Но потом я вдруг прихожу в себя, вижу всю эту картину со стороны, и мне становится страшно за Владика. Как он жил бы в коляске? Нет, он не смог бы, точно. Опустил бы руки, выбросил бы ручной эспандер, не стал бы постигать тонкости приготовления пиццы. Только сидел бы под табуреткой да плакал, сидел да плакал – и так целыми днями напролет.
Тогда пускай лучше я. Я уже привык. Мне даже нравится. И вообще мне и так повезло. Во-первых, с бабушкой мне на удивление легко и хорошо. Такие бабушки встречаются очень редко, может, раз в сто лет или даже еще реже. Во-вторых, сейчас она мне помогает, а потом, когда я вырасту, я сам стану ей помогать – это я знаю твердо. А Владик, может, и не смог бы.
В-третьих, мой мозг думает, мои руки работают. Мозг работает, руки думают. Не всем так везет.
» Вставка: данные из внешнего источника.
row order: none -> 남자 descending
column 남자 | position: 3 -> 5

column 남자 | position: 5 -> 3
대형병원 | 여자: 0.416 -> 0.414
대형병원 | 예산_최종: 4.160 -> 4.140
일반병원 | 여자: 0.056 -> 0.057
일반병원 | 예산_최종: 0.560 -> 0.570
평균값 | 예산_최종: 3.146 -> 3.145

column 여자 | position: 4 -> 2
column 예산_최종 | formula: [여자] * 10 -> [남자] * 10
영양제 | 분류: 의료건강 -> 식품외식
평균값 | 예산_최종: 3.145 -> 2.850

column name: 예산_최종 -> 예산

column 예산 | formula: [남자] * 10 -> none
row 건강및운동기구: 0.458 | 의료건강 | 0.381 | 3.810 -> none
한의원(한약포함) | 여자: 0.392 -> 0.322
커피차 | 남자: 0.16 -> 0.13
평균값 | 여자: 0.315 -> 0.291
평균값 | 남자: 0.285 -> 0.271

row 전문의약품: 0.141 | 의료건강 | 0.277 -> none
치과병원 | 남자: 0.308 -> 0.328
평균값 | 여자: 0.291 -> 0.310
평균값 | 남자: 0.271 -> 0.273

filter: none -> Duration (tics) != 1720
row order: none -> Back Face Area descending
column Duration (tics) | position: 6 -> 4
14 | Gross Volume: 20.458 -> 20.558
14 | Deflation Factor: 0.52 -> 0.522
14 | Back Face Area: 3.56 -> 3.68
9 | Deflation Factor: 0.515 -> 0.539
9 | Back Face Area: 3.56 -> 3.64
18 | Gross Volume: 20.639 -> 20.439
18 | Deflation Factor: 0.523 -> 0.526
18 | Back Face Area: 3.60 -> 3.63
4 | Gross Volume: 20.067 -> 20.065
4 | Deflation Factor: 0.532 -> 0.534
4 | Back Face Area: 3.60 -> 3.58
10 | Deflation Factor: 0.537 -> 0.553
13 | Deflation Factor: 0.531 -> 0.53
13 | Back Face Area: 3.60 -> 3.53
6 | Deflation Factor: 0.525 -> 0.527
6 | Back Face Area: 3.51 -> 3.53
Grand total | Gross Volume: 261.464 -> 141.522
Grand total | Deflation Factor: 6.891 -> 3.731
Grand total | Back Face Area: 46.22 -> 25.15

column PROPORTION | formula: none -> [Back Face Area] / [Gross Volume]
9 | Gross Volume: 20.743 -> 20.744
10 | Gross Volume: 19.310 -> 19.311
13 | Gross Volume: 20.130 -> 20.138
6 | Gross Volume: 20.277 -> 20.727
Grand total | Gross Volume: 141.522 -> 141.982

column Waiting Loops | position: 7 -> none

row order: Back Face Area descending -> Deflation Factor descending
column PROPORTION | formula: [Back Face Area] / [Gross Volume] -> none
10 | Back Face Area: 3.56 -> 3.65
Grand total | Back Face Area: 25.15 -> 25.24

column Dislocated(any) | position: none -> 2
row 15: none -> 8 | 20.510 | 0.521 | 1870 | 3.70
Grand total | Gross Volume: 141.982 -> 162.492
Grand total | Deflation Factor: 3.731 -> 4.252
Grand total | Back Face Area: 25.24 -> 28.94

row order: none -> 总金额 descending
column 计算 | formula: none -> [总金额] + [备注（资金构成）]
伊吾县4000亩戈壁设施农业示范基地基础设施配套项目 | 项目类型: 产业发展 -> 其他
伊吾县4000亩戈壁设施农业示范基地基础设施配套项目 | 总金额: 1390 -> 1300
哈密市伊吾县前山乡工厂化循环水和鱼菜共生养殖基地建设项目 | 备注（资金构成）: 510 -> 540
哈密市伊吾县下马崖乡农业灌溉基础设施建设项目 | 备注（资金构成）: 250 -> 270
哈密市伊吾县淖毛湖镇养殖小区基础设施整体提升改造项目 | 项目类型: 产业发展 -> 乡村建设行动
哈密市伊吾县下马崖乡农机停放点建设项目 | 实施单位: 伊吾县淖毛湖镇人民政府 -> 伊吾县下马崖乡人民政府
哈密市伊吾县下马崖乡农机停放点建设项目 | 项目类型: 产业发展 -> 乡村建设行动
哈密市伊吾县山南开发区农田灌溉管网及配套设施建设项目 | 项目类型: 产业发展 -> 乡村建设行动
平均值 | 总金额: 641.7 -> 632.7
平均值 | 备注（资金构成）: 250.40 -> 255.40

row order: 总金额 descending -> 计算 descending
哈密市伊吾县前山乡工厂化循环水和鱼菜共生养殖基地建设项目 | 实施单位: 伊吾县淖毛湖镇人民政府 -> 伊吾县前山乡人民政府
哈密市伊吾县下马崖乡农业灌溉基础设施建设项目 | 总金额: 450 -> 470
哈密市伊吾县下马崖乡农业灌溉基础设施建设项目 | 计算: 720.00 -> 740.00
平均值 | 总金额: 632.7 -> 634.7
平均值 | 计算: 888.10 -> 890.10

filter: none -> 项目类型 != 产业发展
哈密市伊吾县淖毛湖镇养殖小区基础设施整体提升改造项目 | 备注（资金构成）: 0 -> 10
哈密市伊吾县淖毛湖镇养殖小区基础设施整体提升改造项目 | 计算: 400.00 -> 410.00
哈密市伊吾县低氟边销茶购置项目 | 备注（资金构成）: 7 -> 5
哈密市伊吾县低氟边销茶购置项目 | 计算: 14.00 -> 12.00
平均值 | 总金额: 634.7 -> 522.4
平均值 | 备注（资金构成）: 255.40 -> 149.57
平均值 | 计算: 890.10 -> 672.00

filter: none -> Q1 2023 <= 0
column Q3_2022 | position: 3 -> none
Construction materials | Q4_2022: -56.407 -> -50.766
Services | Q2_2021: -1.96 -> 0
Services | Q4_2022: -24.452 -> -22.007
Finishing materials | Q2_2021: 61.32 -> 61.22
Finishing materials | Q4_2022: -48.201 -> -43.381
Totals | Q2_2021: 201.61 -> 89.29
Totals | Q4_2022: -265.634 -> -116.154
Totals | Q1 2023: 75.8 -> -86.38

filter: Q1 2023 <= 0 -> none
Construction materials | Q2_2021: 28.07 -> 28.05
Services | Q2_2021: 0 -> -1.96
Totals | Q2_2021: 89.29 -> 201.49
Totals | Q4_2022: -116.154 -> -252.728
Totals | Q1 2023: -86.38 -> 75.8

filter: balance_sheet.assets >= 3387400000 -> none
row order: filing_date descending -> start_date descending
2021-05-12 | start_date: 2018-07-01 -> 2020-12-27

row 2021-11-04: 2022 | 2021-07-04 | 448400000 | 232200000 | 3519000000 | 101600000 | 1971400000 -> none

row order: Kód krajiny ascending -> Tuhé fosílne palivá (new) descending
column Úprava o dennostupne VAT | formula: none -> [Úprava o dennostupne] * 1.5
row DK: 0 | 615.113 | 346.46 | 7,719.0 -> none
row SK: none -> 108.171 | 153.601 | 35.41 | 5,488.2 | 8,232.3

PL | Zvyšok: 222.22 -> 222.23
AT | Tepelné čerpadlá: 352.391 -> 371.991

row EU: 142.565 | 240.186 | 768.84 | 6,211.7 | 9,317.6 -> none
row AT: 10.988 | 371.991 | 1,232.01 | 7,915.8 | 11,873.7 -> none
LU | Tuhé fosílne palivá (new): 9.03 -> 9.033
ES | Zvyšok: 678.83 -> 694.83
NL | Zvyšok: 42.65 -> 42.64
А в-четвертых, я никогда не плачу. Может, не умею, а может, просто всё всегда исправляется до того, как наступит настоящая грусть.
Так что пусть всё остается на своем месте. В конце концов, я грущу только по ночам, да и то не так чтобы очень часто. Потом в любом случае засыпаю и сплю до будильника. А утром всё становится хорошо. Особенно если солнечно.
– Мы идем гулять, – объявила бабушка.
Обычно мы никуда не ходим, только в школу и обратно. Когда мы движемся к школе, я весь мысленно лечу, потому что полностью настроен на ту череду событий, которая ждет меня в течение дня. И домой возвращаться мне тоже приятно – дом есть дом, это каждому ясно.
А кроме школы, идти особенно некуда. Наш двор не приспособлен для прогулок: тротуары заполнены машинами соседей, а всё свободное пространство занимает детская площадка, где мне особенно нечего делать. Да и ходят сюда одни малыши, чтобы покопошиться в песочнице или покачаться на качелях, – тут мне и поговорить не с кем.
Но это когда мы дома. Уже неделю дом мне только снится, и бабушке, наверное, тоже. Словом, мы лежим в больнице.
Правда, только так говорится – лежим, а на самом деле я с утра до вечера перехожу из рук одного доктора в руки другого. Меня обследуют. Просвечивают, простукивают, вертят из стороны в сторону, ощупывают, осматривают. И всё время спрашивают. У врачей припасено ужасно много вопросов, и ты только и делаешь, что отвечаешь, отвечаешь. Почему-то каждый считает своим долгом спросить, как меня зовут и сколько мне лет, – будто в карте ни слова об этом. Некоторые просят посчитать вслух или назвать любимые цвета. Но я не злюсь – понятно, работа у них такая, проверять, есть ли у меня мозги или за год превратились в сухофрукт.